#### Directions for this task
Since the listing below shows pictures, leave them out and write out exactly the lines from the line with "обмена с сайтом" to the line with "text: Обмен ->", both included, and no others.

#### Exercise data
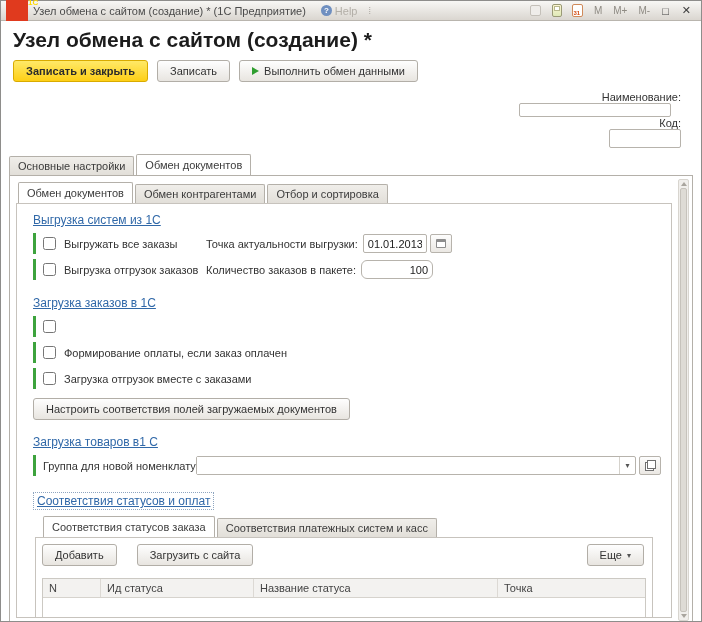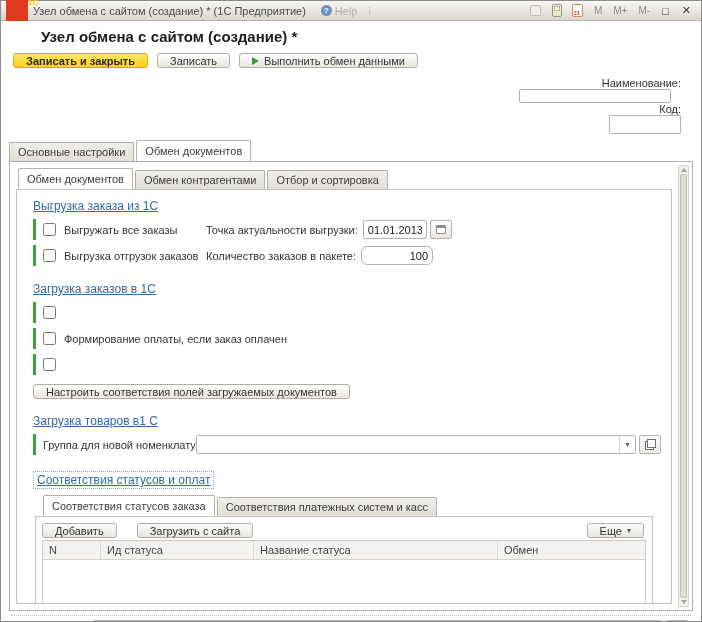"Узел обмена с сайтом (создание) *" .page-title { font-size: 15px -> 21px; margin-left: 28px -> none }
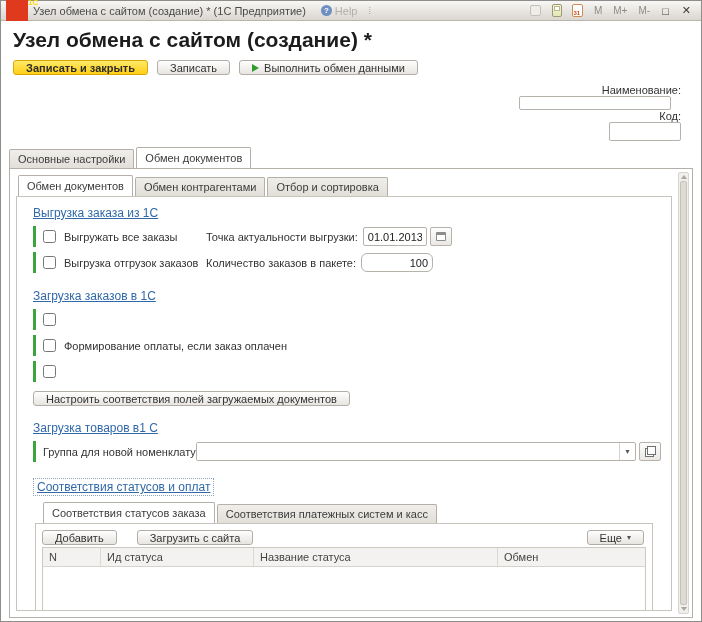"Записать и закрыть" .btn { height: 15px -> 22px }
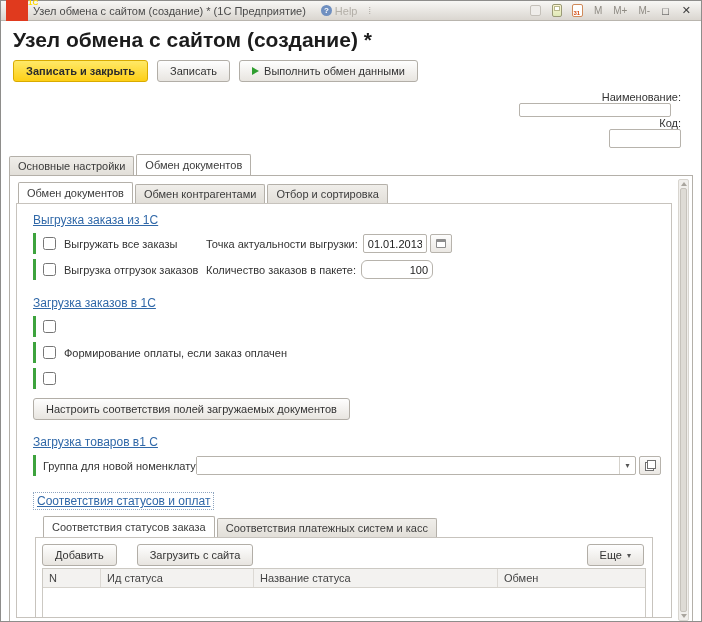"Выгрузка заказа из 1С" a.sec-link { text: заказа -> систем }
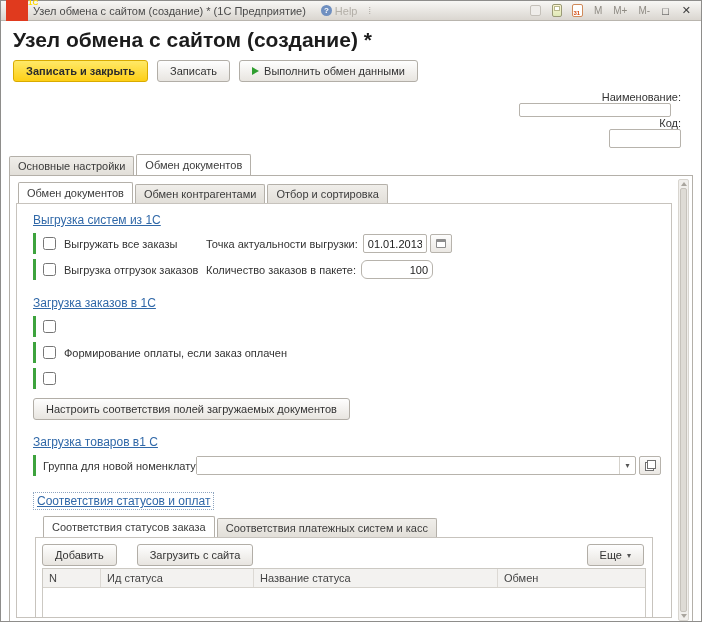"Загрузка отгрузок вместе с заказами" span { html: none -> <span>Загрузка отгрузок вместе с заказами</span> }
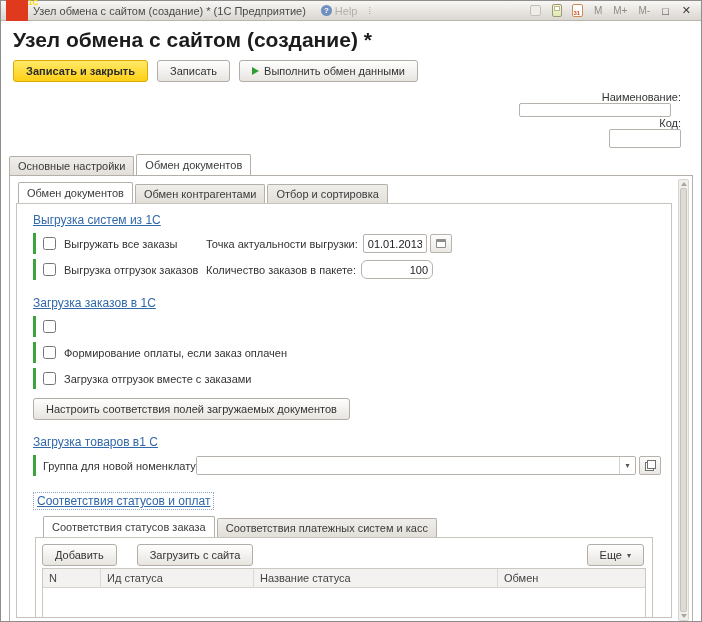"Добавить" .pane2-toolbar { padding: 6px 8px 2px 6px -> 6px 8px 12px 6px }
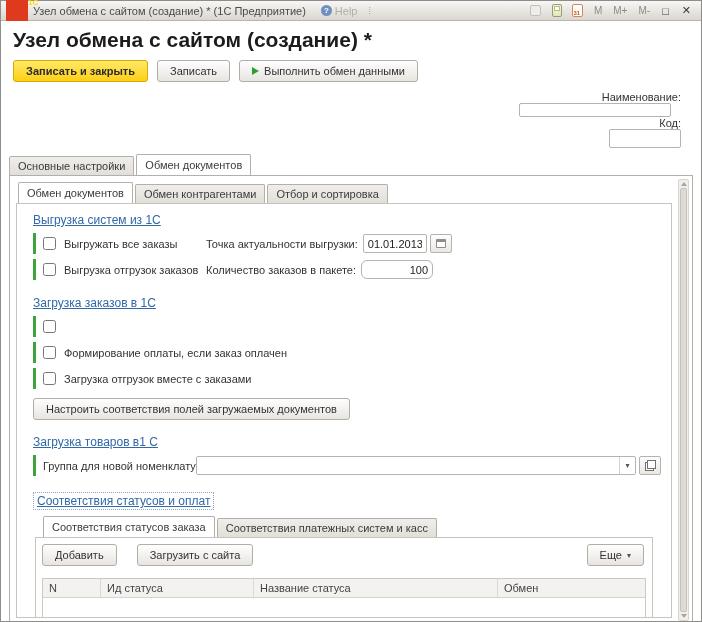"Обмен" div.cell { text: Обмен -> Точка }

==

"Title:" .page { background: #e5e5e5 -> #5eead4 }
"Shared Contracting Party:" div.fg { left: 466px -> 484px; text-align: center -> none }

#### Solved exercise
"Узел обмена с сайтом (создание) *" .page-title { font-size: 15px -> 21px; margin-left: 28px -> none }
"Записать и закрыть" .btn { height: 15px -> 22px }
"Выгрузка заказа из 1С" a.sec-link { text: заказа -> систем }
"Загрузка отгрузок вместе с заказами" span { html: none -> <span>Загрузка отгрузок вместе с заказами</span> }
"Добавить" .pane2-toolbar { padding: 6px 8px 2px 6px -> 6px 8px 12px 6px }
"Обмен" div.cell { text: Обмен -> Точка }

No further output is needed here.